Invitation d’un trio au salon de Joséphine de Beauharnais
Bienvenue au château de Malmaison à Rueil-Malmaison, dans le salon de la première épouse de Napoléon de 1796 à 1809, où la mezzo-soprano Coline Dutilleul, le pianoforte d'Aline Zylberajch et la harpe de Pernelle Marzorati vous invitent à un moment simple et plaisant.
Ce n'est pas la première invitation que nous recevons pour nous immerger dans l'un des salons mondains du Premier Empire. L'auditeur attentif aura déjà assisté à celui d'Hortense de Beauharnais, déjà au château de la Malmaison, ou entendu les romances de Sophie Gail qui n'ont résonné que dans ces salons privés intimistes avant d'être gravées en disque. Dommage que le sous-titre de cette nouvelle proposition discographique ne mette en lumière que les pièces vocales, tant l'intérêt réside, selon nous, dans les pièces instrumentales. Parce que, ne nous mentons pas, ce ne sont pas les amourettes naïves de ces romances qui interpelleront durablement l'auditeur d'aujourd'hui, à part peut-être quelques âmes fleur bleue, ni la version chambriste d'air d'opéras comme celui de La Vestale de Spontini (en italien qui plus est !) qui avait bénéficié d'un enregistrement remarquable de la part de Christophe Rousset (Clef d'or ResMusica). Pourtant, Coline Dutilleul y est irréprochable : timbre clair, legato idéalement mené, diction parfaite et sensible, ornementations délicates et mesurées… Quelques pièces sortent du lot, tel ce vigoureux Orage d'Hortense de Beauharnais où la virtuosité du pianoforte et l'intensité vocale semblent se tourner vers une couleur préromantique. Mais finalement, si l'on se détache de l'apparente humilité de ces mélodies faciles à mémoriser, nous retiendrons surtout le plaisir du chant que relaie à merveille la mezzo-soprano.

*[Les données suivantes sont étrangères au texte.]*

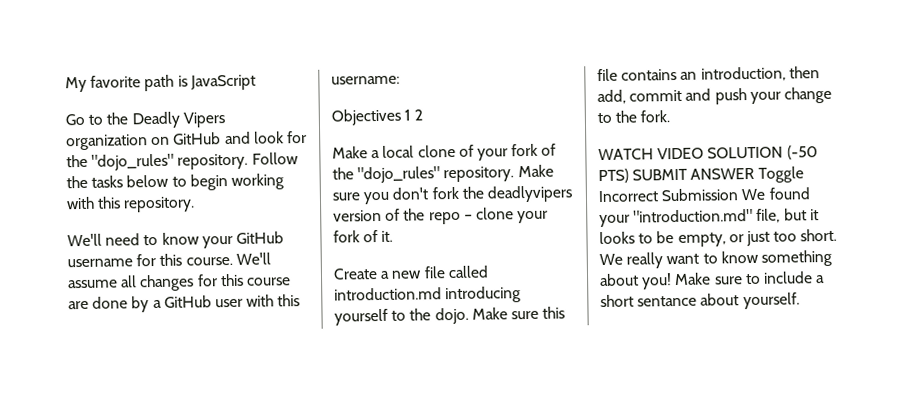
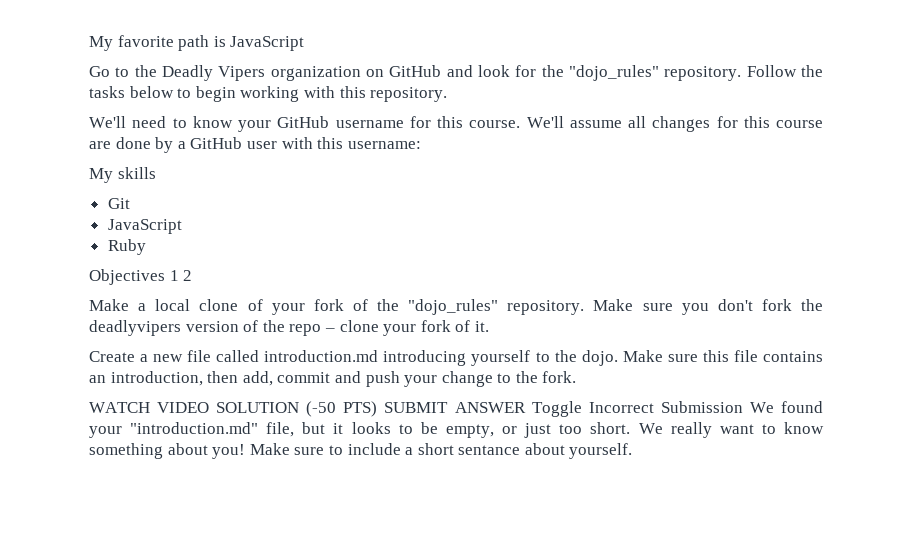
(400, 80) none -> [89,167,156,183] [107,198,130,209] [107,219,182,234] [107,239,146,255] // My skills // Git // JavaScript // Ruby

Après l'élégant Allegretto et la douce Romance de la Sonate pour la harpe n°1 opus 13 de Jean-Baptiste Krumpholz (1742-1790), quel admirable Allegro Maestoso de la Sonatina pour la harpe n°2 opus 92 de François-Joseph Naderman (1781-1835) ! Alors, quand on sait en plus que Pernelle Marzorati joue avec une harpe de 1793 fabriquée par la famille Naderman, l'histoire et la sensibilité se mêlent avec justesse. Les attaques de la harpiste sont précises, les nuances inspirées, et se côtoient dans la ligne mélodique une douceur et une assurance qui enveloppent l'auditeur.
Le deuxième instrument incontournable de la musique de salon dispose des mêmes atouts que le premier. Le pianoforte d'Aline Zylberajch, un Freudenthaler de 1814, est d'une belle expressivité, fort d'une technique irréprochable et de nuances sensibles et modelées avec autant de goût que de grâce. La finesse de l'Andante de la Sonate pour pianoforte n°1 opus 37 de Daniel Steibelt (1765-1823) répond à la vigueur affirmée de l'Allegro de la Sonate pour pianoforte n°2 opus 1 d'Étienne Nicolas Méhul (1763-1817). Les deux instruments excellent dans un dialogue assez sage et quelque peu désuet d'Ignaz Josef Pleyel (1757-1831) avec l'Allegretto du Duo pour harpe ou pianoforte du célèbre facteur fondateur de pianos qui portent encore aujourd'hui son nom.